- **Instructions for the task**: The lines from the top of the material below through the line containing "[128,263,147,277] (7) ->" are to be printed exactly, with pictures omitted.

- **Data to process**:
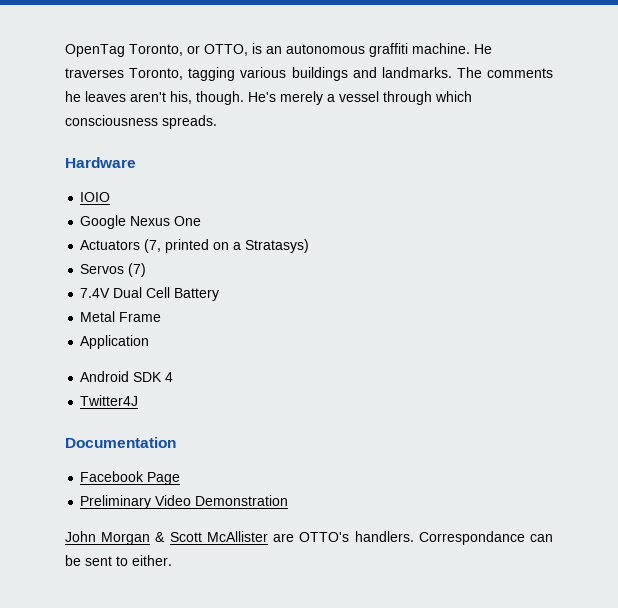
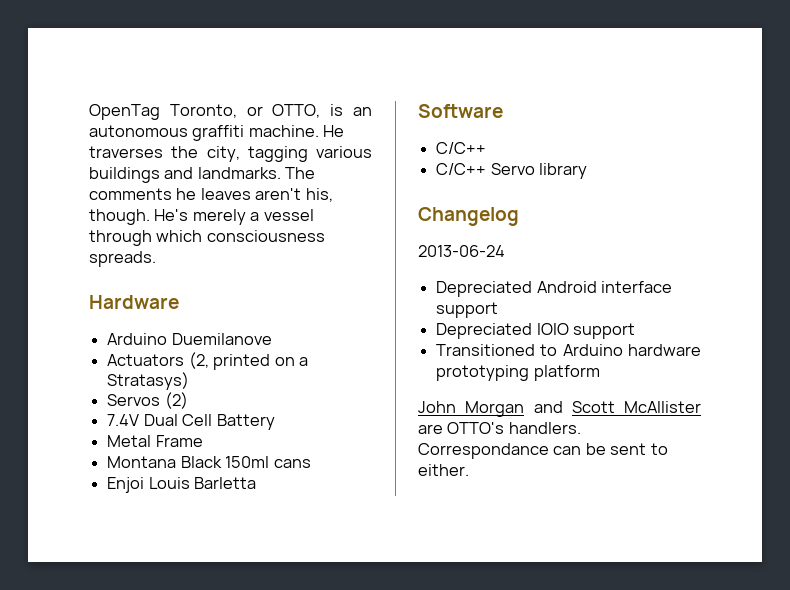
[129,68,184,80] Toronto, -> [171,146,240,162] the city,
[80,192,111,202] [80,215,202,229] IOIO // Google Nexus One -> [107,333,272,345] Arduino Duemilanove
[144,239,162,253] (7, -> [188,352,209,369] (2,
[128,263,147,277] (7) -> [164,392,188,409] (2)
[80,335,150,349] [80,371,174,382] [80,395,139,406] [65,437,176,448] [80,471,181,485] [80,495,289,509] Application // Android SDK 4 // Twitter4J // Documentation // Facebook Page // Preliminary Video Demonstration -> [107,456,311,468] [107,477,257,493] [418,104,503,118] [436,142,487,154] [436,163,588,179] [418,207,519,226] [418,245,505,257] [436,281,673,297] [436,302,499,318] [436,323,636,339] [436,344,701,356] [436,365,600,381] Montana Black 150ml cans // Enjoi Louis Barletta // Software // C/C++ // C/C++ Servo library // Changelog // 2013-06-24 // Depreciated Android interface support // Depreciated IOIO support // Transitioned to Arduino hardware prototyping platform
[155,532,166,542] & -> [533,401,563,413] and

- **Task response**:
[129,68,184,80] Toronto, -> [171,146,240,162] the city,
[80,192,111,202] [80,215,202,229] IOIO // Google Nexus One -> [107,333,272,345] Arduino Duemilanove
[144,239,162,253] (7, -> [188,352,209,369] (2,
[128,263,147,277] (7) -> [164,392,188,409] (2)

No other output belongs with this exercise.